Ief founded Ocean Impact Alliance (OIA) in 2014, to look for and help ecopreneurs with sustainable businesses. Now, out of this and the consulting work OIA has started, a new initiative has born that is starting to live a life of its own! It’s called 3Q Impact and it’s becoming a movement!

The goal is purposeful and ambitious: helping to make a transition from the parasitic species that humanity is today to a more symbiotic species, where we live in harmony with the eco-system around us and keep it sustainable. If you would like to contribute and move towards making a positive impact and be part of the movement, you can join by asking yourself and answering these 3 questions:

  1. What are you doing to help create a sustainable society?
  2. What would you need or what would help you to make an even bigger, positive impact?
  3. With what you are doing now, how could you contribute to helping others with eco-friendly initiatives?

3Q Impact connects people and their initiatives with people who are part of the solution (expertise and resources) and people who can help with funding!

3Q Impact has developed the tools and the technologies to make the matches, available to everyone!


Ief Winckelmans is Founder and President of Ocean Impact Alliance, since November 2014, an alliance of experts, entrepreneurs and investors that actively contribute to ocean-friendly entrepreneurship and sustainable investing.

He sold his first VC funded ICT company in the mid-nineties, which led him to evolve into venture capital. He launched Xtend Capital in 2000, where he is still Managing Partner, to help entrepreneurs with fundraising and capital formation throughout all growth stages.

He has a big admiration of China and its culture. His story with China started more or less when he got an opportunity at Huawei (big global Telecoms company) and was invited to set up their European Sales Organization in 2004. A very interesting period learning how Chinese do business, and it allowed him to build a strong network in China. As Huawei is a Chinese company, he realized at the start that as a Westerner, he would never become one of the corporate executives. In 2008, he went on to found his own company in China.

China is one of the most difficult countries to do business with, in his experience, because of the difference in culture and values.
In the West, we have 2000 years of Christian values engrained in our culture. In China, they have a 5000-year history. And their history is not based on religious teaching, but on historical notes and documentation from the courts, emperors and politicians.

When you want to do business in or with China, you have to understand the 36 Stratagems. These Stratagems are directives that are used in the daily life of every Chinese. They get taught at school and are known as day-to-day manipulation techniques. The art of cunning so to speak. How to get people do what you want them to!

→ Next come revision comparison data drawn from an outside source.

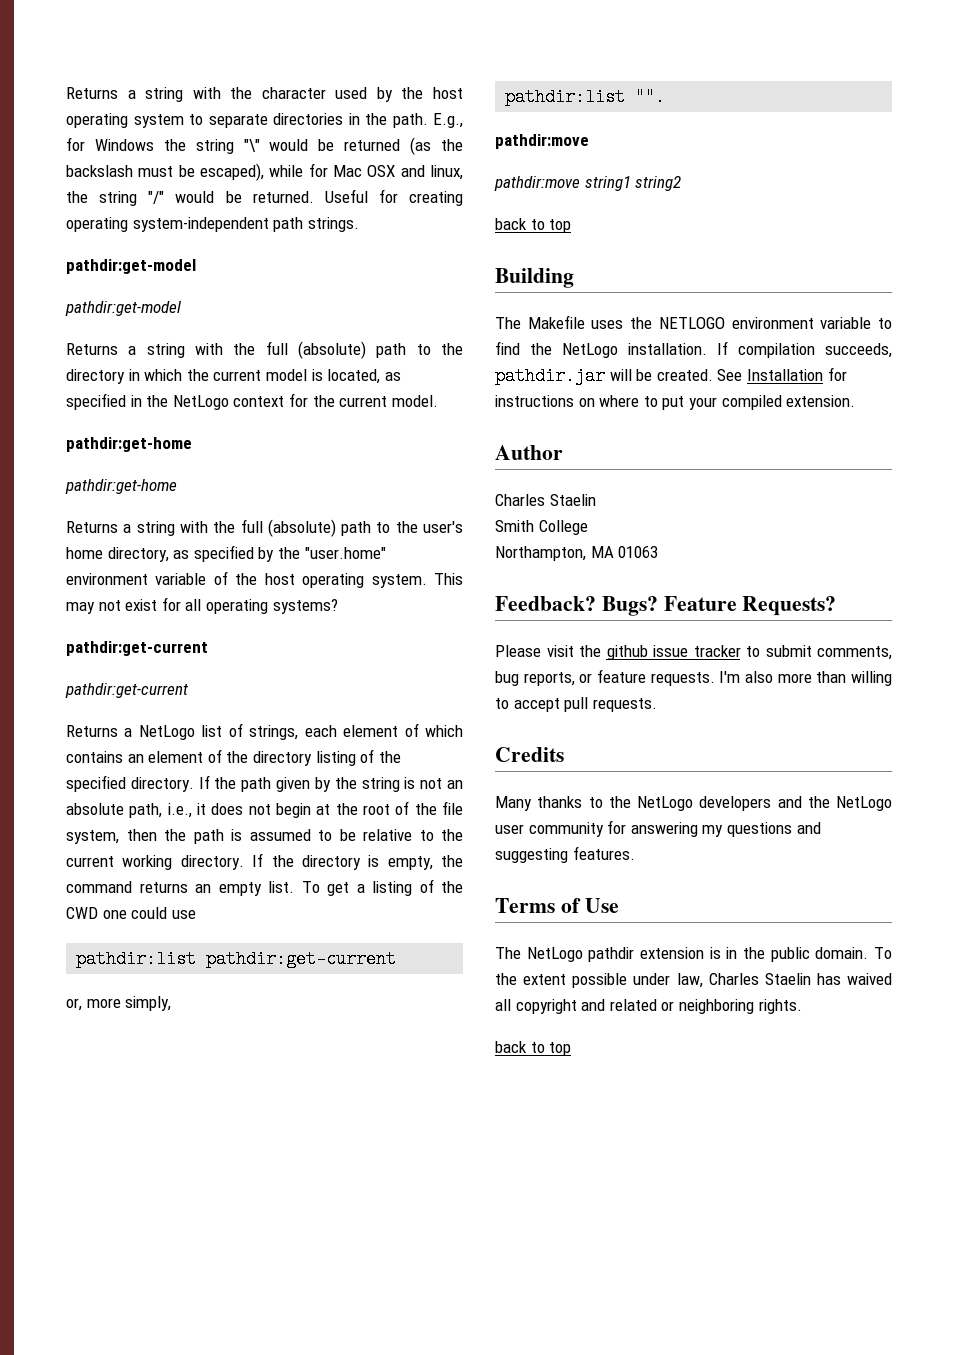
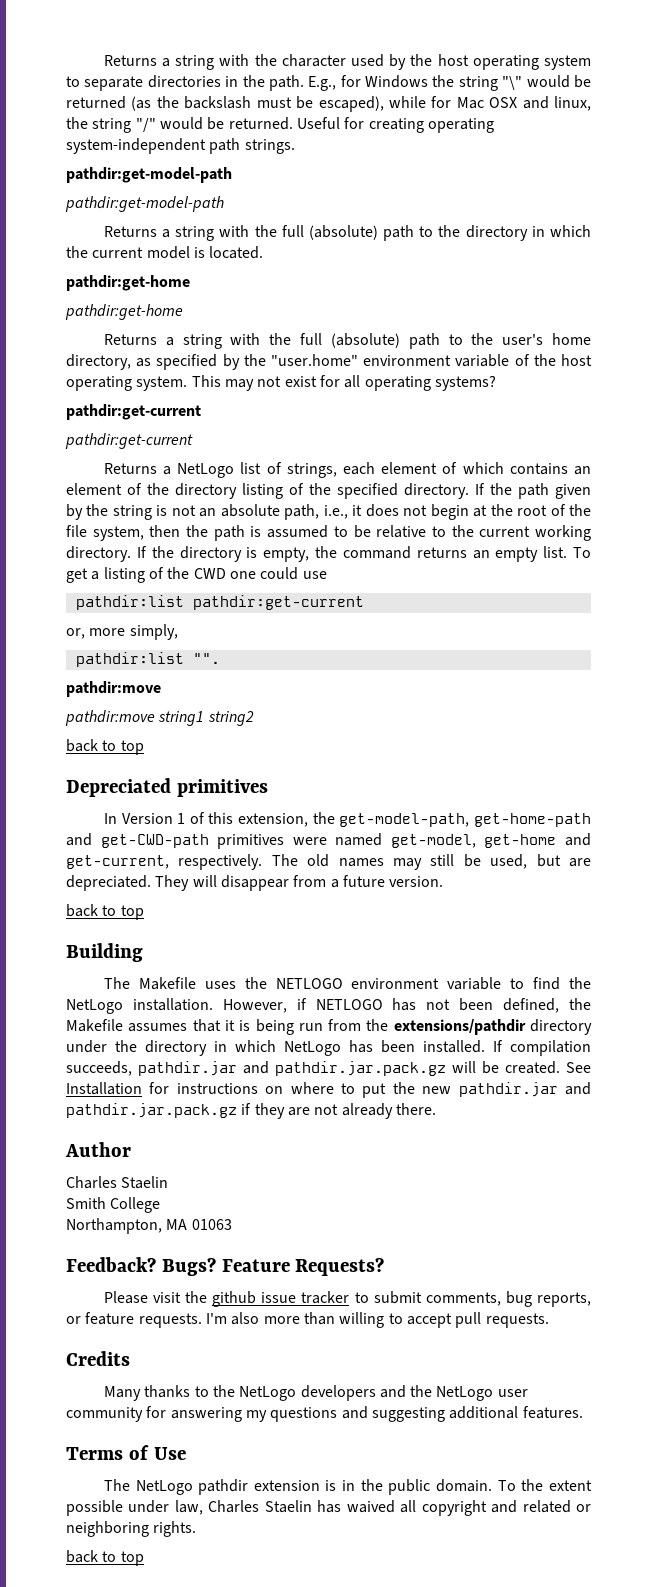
[66,259,196,274] [65,301,181,316] pathdir:get-model // pathdir:get-model -> [66,167,232,183] [65,196,224,212] pathdir:get-model-path // pathdir:get-model-path
[327,369,401,384] [66,393,438,410] located, as specified in the NetLogo context for the current model. -> [209,246,264,259] located.
(572, 226) none -> [66,778,268,797] [103,812,591,827] [66,833,591,849] [66,854,591,870] [66,875,444,891] [66,904,144,920] // Depreciated primitives // In Version 1 of this extension, the get-model-path, get-home-path and get-CWD-path primitives were named get-model, get-home and get-current, respectively. The old names may still be used, but are depreciated. They will disappear from a future version. // back to top
(707, 349) none -> [222,998,592,1013] [66,1019,592,1035] [66,1040,485,1056] However, if NETLOGO has not been defined, the Makefile assumes that it is being run from the extensions/pathdir directory under the directory in which NetLogo has been installed.
(605, 376) none -> [243,1061,446,1076] and pathdir.jar.pack.gz
[688,395,856,410] your compiled extension. -> [392,1082,591,1097] [66,1103,436,1119] the new pathdir.jar and pathdir.jar.pack.gz if they are not already there.
(568, 855) none -> [449,1406,519,1419] additional

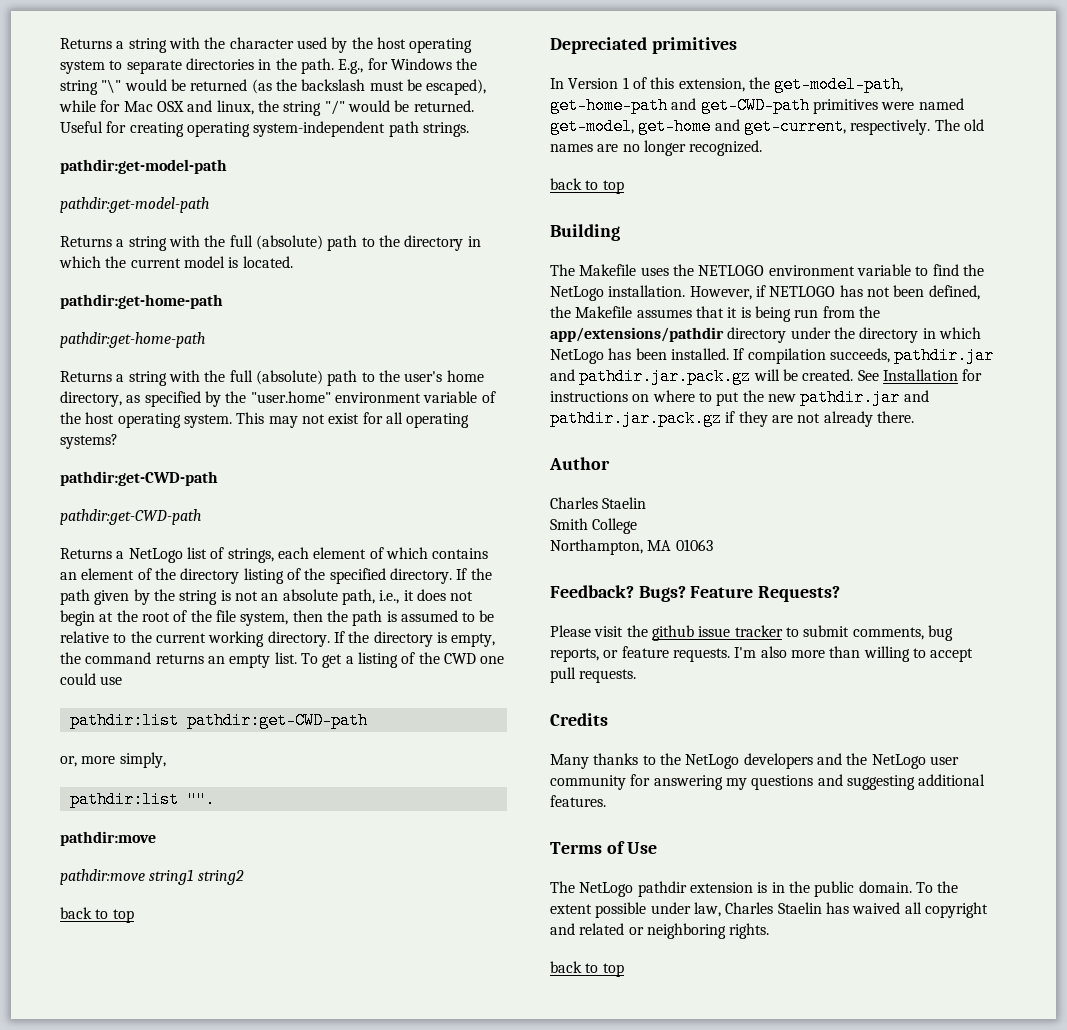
[66,275,190,291] [65,304,183,320] pathdir:get-home // pathdir:get-home -> [60,294,223,309] [60,332,205,348] pathdir:get-home-path // pathdir:get-home-path
[66,404,201,420] [65,433,193,449] pathdir:get-current // pathdir:get-current -> [60,471,218,486] [60,509,201,525] pathdir:get-CWD-path // pathdir:get-CWD-path
[192,595,364,610] pathdir:get-current -> [186,712,368,729] pathdir:get-CWD-path
[393,854,591,870] [66,875,444,891] may still be used, but are depreciated. They will disappear from a future version. -> [597,140,763,156] are no longer recognized.
[393,1019,526,1035] extensions/pathdir -> [550,327,724,342] app/extensions/pathdir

An illustration of this (one of the stratagems) is about an emperor who was afraid to go on a boat. But he was needed for negotiations in another place, which was across the sea. So, he was tricked. They built a ship that looked like a house, and they managed to have him cross the sea, without his knowledge.

This kind of manipulation and deception is part of the way Chinese people interact. In China, you will also never see someone throwing down the gauntlet, meaning making it clear that you have an issue with someone. A Chinese will strike you from behind when he wants to fight you, which is seen as very clever and smart. You get admired for that.

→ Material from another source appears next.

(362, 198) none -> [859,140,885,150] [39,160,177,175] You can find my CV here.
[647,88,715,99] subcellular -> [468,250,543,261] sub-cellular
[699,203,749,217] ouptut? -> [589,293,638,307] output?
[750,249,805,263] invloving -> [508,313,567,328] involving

The words ‘yes’ and ‘no’ do not exist. What you say is either correct or not correct! It’s a different way of saying things. Ief noticed this many times during negotiations.

Chinese will also speak perfect English, but in negotiations they always use translators, so that they can hide behind their translator and not show their hands e.g.

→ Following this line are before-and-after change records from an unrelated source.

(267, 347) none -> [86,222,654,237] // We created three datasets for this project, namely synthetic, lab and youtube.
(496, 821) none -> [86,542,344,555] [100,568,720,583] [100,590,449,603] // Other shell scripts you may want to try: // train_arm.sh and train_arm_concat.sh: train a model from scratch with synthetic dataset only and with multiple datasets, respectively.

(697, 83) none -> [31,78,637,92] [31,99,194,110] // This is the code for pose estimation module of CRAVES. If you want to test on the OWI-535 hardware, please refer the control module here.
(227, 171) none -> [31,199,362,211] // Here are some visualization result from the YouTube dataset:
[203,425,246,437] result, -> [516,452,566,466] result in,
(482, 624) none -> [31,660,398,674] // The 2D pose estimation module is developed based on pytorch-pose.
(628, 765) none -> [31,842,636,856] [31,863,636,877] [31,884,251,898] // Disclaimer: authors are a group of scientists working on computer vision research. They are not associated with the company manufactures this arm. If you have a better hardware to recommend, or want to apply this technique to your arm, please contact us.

Ief gives an example of the way Chinese people negotiate by taking us to his time with Huawei, when he was involved in contract negotiations between Huawei and a German telecom client. There were weekly meetings with the German client. Typically, in every meeting, 12 to 15 Chinese people joined. It turned out that every week, half of this group would be new people, so each time the context needed to be explained again and they constantly had to restart the contract review.

This went on for 4 months. After 4 months, the German client said they couldn’t continue with this lengthy process, because they had to start placing their orders. The surprising response of the Chinese party then was: “we will sign the contract as it was on the table from day one.” The Chinese then also insisted on a big celebration and big European press release to show that the contract was closed.

The next day, after the contract was signed, the orders from the Germans rolled in. But Huawei did not respond. Weeks passed by and the Germans became annoyed, understandably. The CEO of the Huawei got involved and he said: “Indeed we signed the contract, but we are not going to deliver the goods, because we do not like the terms and conditions and we will start discussing those now.”

Ief explains that what had actually happened was, that during this whole period, the Chinese only wanted to learn what was important to the client, to then use that to put the client with their back against the wall. To get what they wanted in the end. He got to know China this way.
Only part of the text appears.